Cuando llegaste de la tarde,
como una paloma infinita,
una calle con sol jugaba en tu piel
de camelia adormecida.
Entonces me pareció ver tu cara
desde siempre,
desde los recuerdos presurosos
entre las lentas sombras de la tarde.
Y tus ojos se volvieron un crepúsculo,
una luna llena,
un ejemplo de alba en gris,
un amanecer rabioso;
y gastadas, muchas palabras.
Sin embargo volví a la tarde
del color de tus cabellos;
pensé en tus labios y en tu cuerpo;
y me abrasó otra vez
un olvido de silencios.
(De Vocación de silencio, 1985)
Las sílabas primeras del poema,
la música del barrio, las cervezas,
las injustas lecturas victoriosas.
Siempre comenzar y siempre a la deriva.
Con la presencia de la aurora
toda flor era magnolia
o pálido ángel sin sonrisa,
o piel sin fiebre.
Un mar sin olas prolongaba
la distancia hacia la orilla;
y una noche sin ruidos
era también una paloma
y labios impunemente solitarios.
A la orilla del silencio
un amor
y la ternura
por los nombres que nunca conocimos:
la primera letra del poema.
(De La sed del marinero que regresa, 1988)
Es de noche
y sigues siendo mi amada medieval
bajo el signo del amor cortés.
Es otra noche de julio
cuando el escudo de Amadís
convierte el vino en luna llena;
tus ojos cruzan el arco de los leales amadores
y tus labios deciden el triunfo
en esta corte de amor.
Es la noche de la ternura inacabable,
de tu fresca piel bajo mi espada;
la noche del triunfo de los cuerpos
y de los vinos en francés.
Es tu noche, y del poeta
—o algo así—
que amó otra vez tus manos infantiles
que abrieron rutas en mi frente
y mis cabellos.
Es tu noche, amor;
es nuestra noche.
(De Para perder tus ojos, 1990)
Los lobos viven del viento
que conocen como nadie.
Llenan sus pulmones con la noche
y caminan y descubren edificios,
caras, palacios ofendidos,
huellas de paso y de polvo:
Madrugadas a punto del hastío.
Por eso son cazadores
que abandonan los restos de la pieza
—la codicia es un bien nunca aprendido
en la estricta permanencia del acecho.
Aire no; sólo aquel viento
que llena los oídos y los ojos,
deja su frescura en la piel
y los lobos aprenden su designio.
(De Los lobos viven del viento, 1992)
Hemos visto llover con el orgullo
puesto a prueba. Después la dura tierra
—con un poco de sal y polvo y fuego—
fortaleció la sangre de guerreros
que envolvían la calle con sus pasos.
Los campos de batalla, los escudos,
eran la forma de entender el miedo;
una espada sin filo, una bandera,
la incierta soledad de la victoria.
Por eso el agua y no la flama sabe
que de la hierba o de las flores tristes
pueden nacer los signos del desastre;
pero también —consuelo del que vive—
el agobio tenaz de la existencia.
(De Rosa de agosto, 1995)
He rebasado el medio siglo, canto
ahora del guerrero
de su elevada lucha contra el tiempo.
Lo canto en el recuerdo
tan luminoso y fiel de su presencia.
En mi hijo, por ejemplo, sobreviven
su tacto y sus maneras,
las inflexiones de su voz, la suave
mirada generosa.
Igual que en mis hermanos y en sus hijos.

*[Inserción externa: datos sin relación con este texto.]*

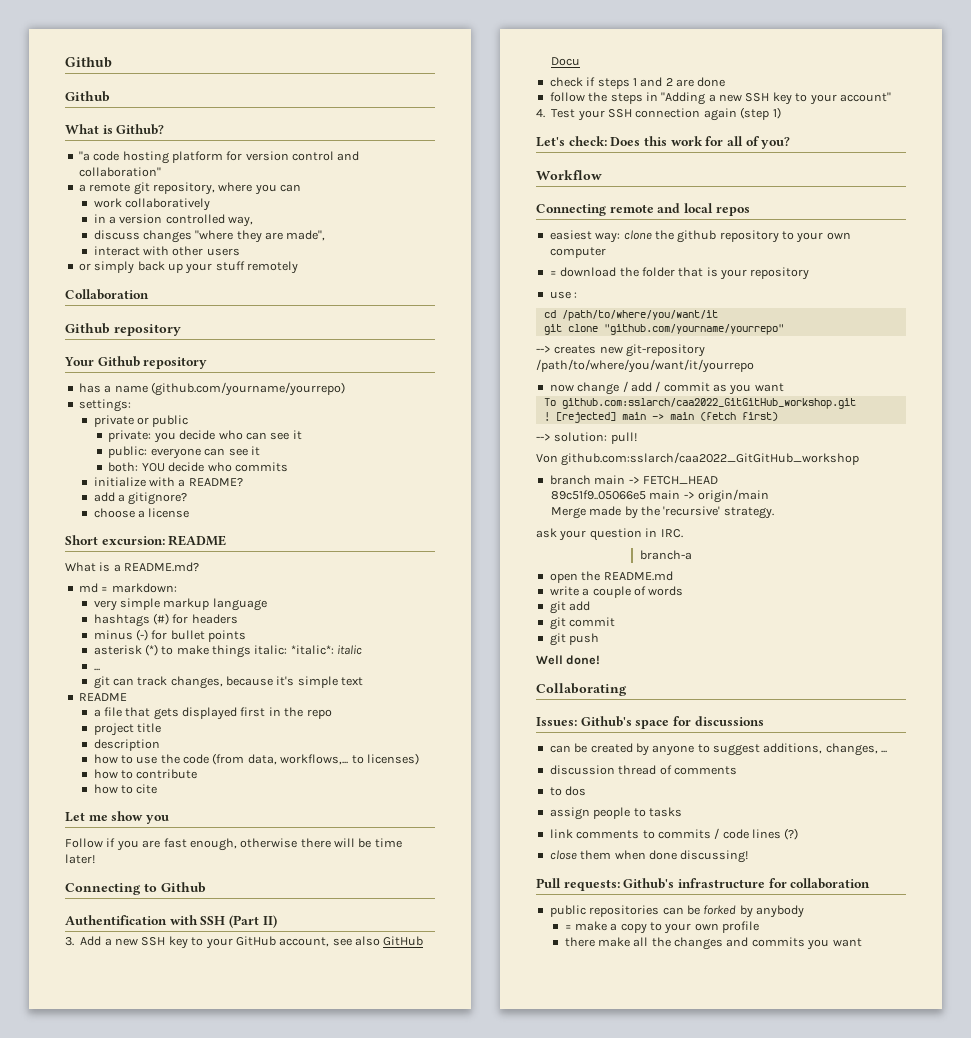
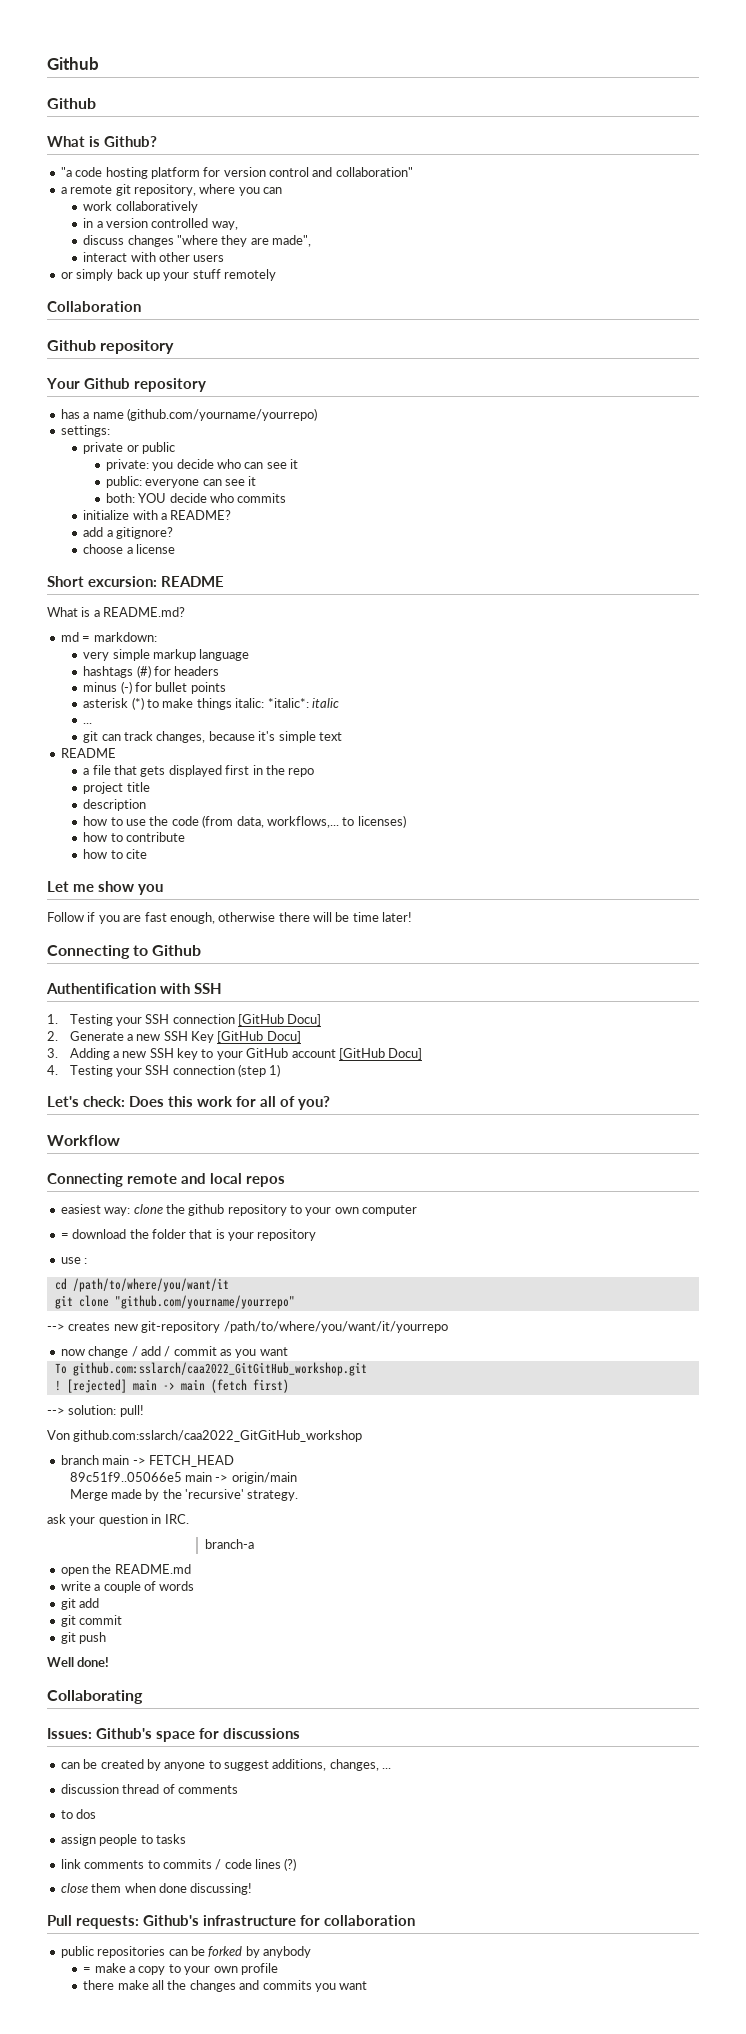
[228,915,277,928] [65,936,102,946] (Part II) // 3. Add -> [47,1014,322,1026] [47,1031,301,1043] [47,1048,110,1060] // 1. Testing your SSH connection [GitHub Docu] // 2. Generate a new SSH Key [GitHub Docu] // 3. Adding
[279,936,424,947] [551,57,581,66] [549,77,726,89] [549,92,891,105] account, see also GitHub Docu // check if steps 1 and 2 are done // follow the steps in "Adding a new SSH key to your account" -> [291,1048,423,1060] account [GitHub Docu]
[551,108,737,121] Test your SSH connection again -> [69,1065,235,1077] Testing your SSH connection

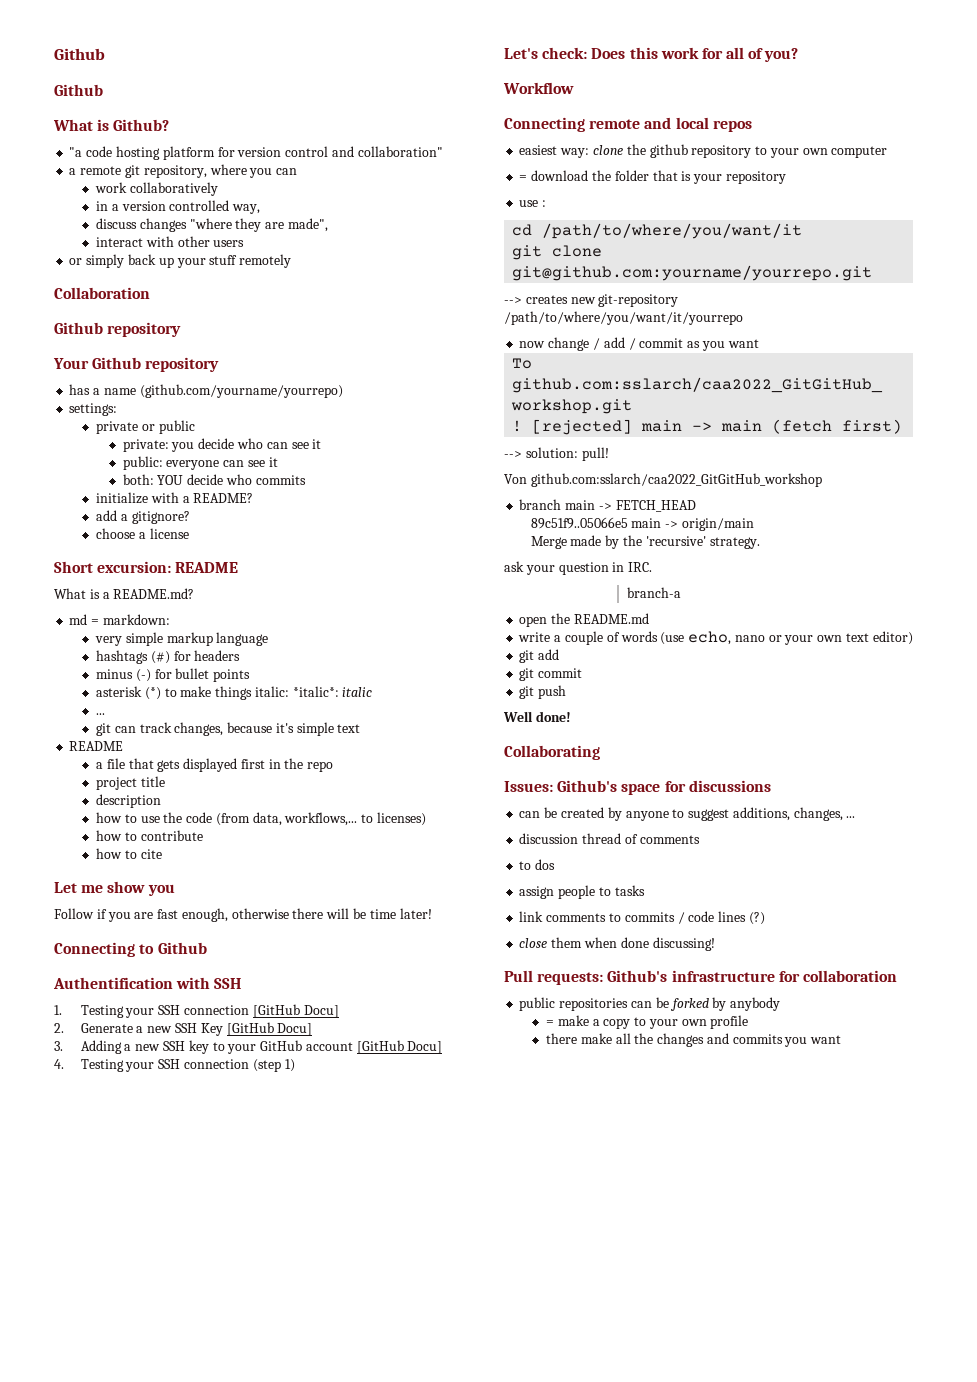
[114,1295,295,1309] "github.com/yourname/yourrepo" -> [512,265,873,281] git@github.com:yourname/yourrepo.git
(195, 1586) none -> [660,631,913,645] (use echo, nano or your own text editor)

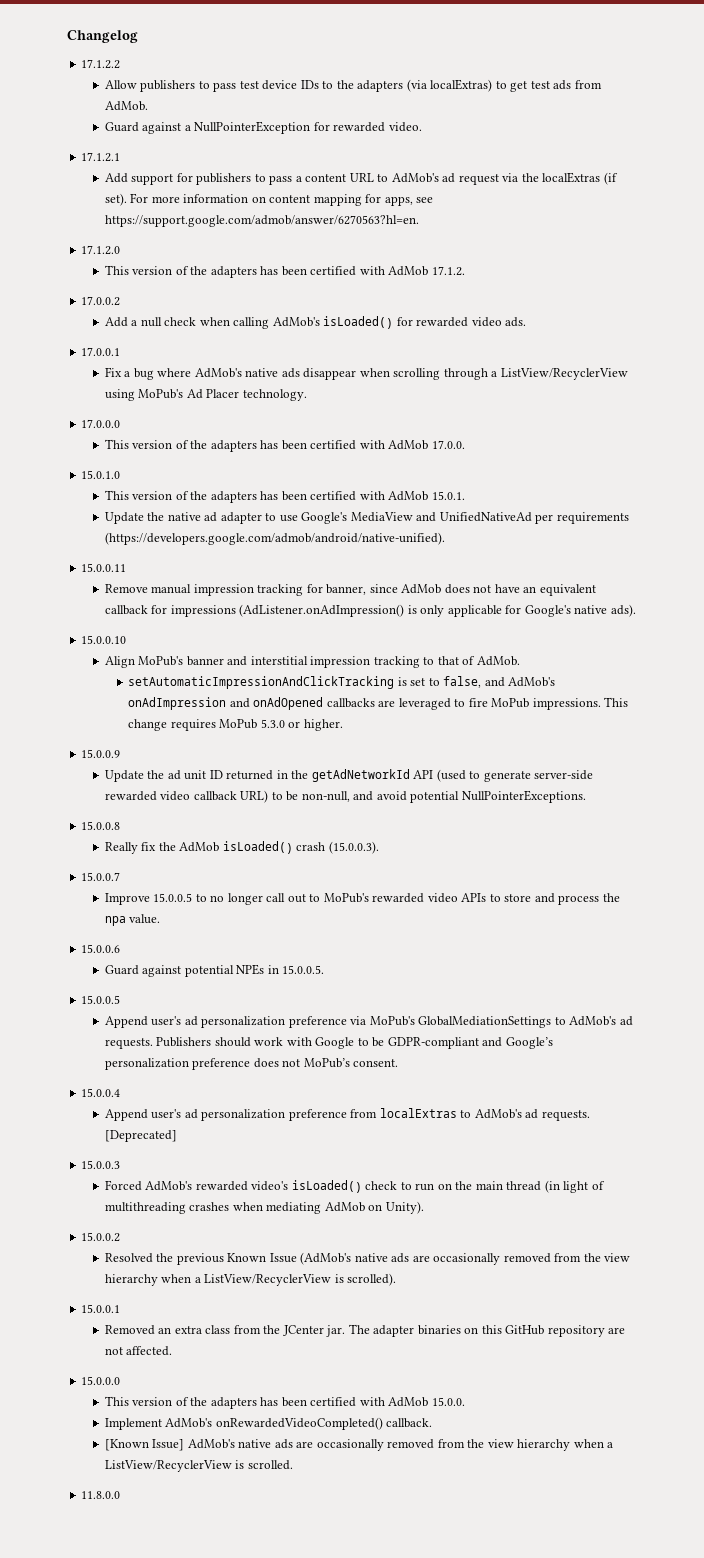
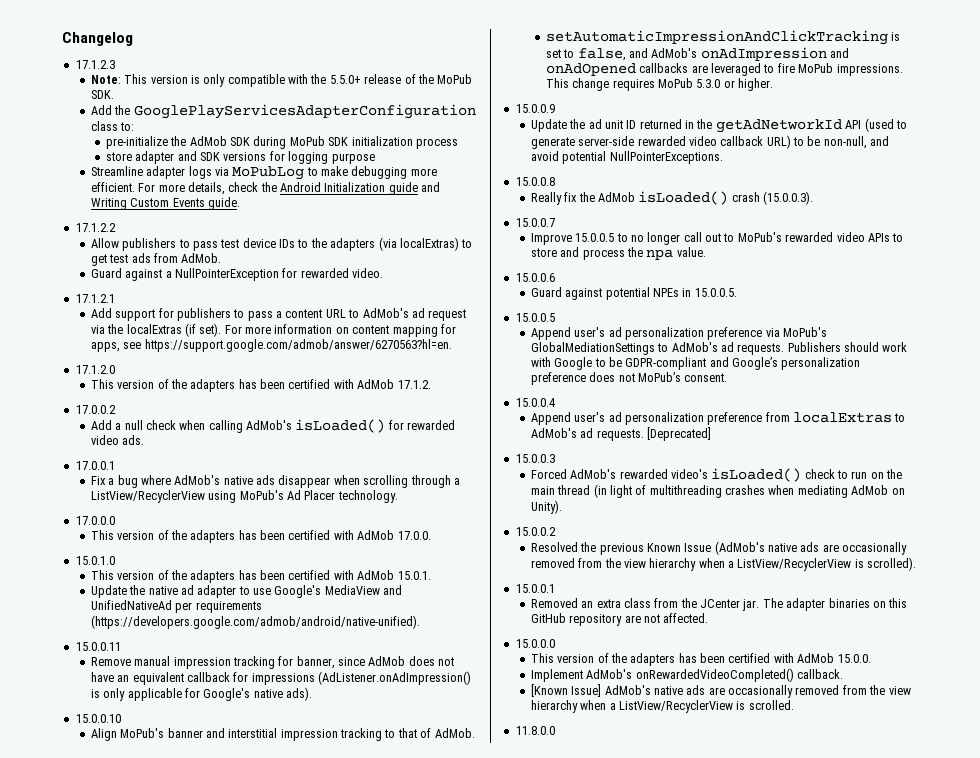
(138, 36) none -> [75,60,115,69] [90,74,473,87] [90,90,114,99] [90,104,476,119] [90,121,135,131] [105,136,458,149] [105,151,375,164] [90,166,437,180] [90,182,441,195] [90,197,240,210] // 17.1.2.3 // Note: This version is only compatible with the 5.5.0+ release of the MoPub SDK. // Add the GooglePlayServicesAdapterConfiguration class to: // pre-initialize the AdMob SDK during MoPub SDK initialization process // store adapter and SDK versions for logging purpose // Streamline adapter logs via MoPubLog to make debugging more efficient. For more details, check the Android Initialization guide and Writing Custom Events guide.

Y todo nos quedó de ese guerrero,
que, con su muerte, dijo,
confirmó lo valioso de la vida,
sin tristes dioses falsos,
con absoluto amor y varonía.
(De Canto del guerrero, 2017)
Fotografía: Mónica Villa
(1951-2020). Poeta, cronista y ensayista. Estudió Lengua y Literatura Hispánicas en la UNAM. Profesor investigador de tiempo completo en la Unidad Azcapotzalco de la UAM. Colaborador, entre otros, de Casa del tiempo, El Nacional, Revista Mexicana de Cultura, Revista Universidad de México y Sábado, de Unomásuno. Publicó más de treinta libros, el más reciente, Canto del guerrero (UAM, 2017).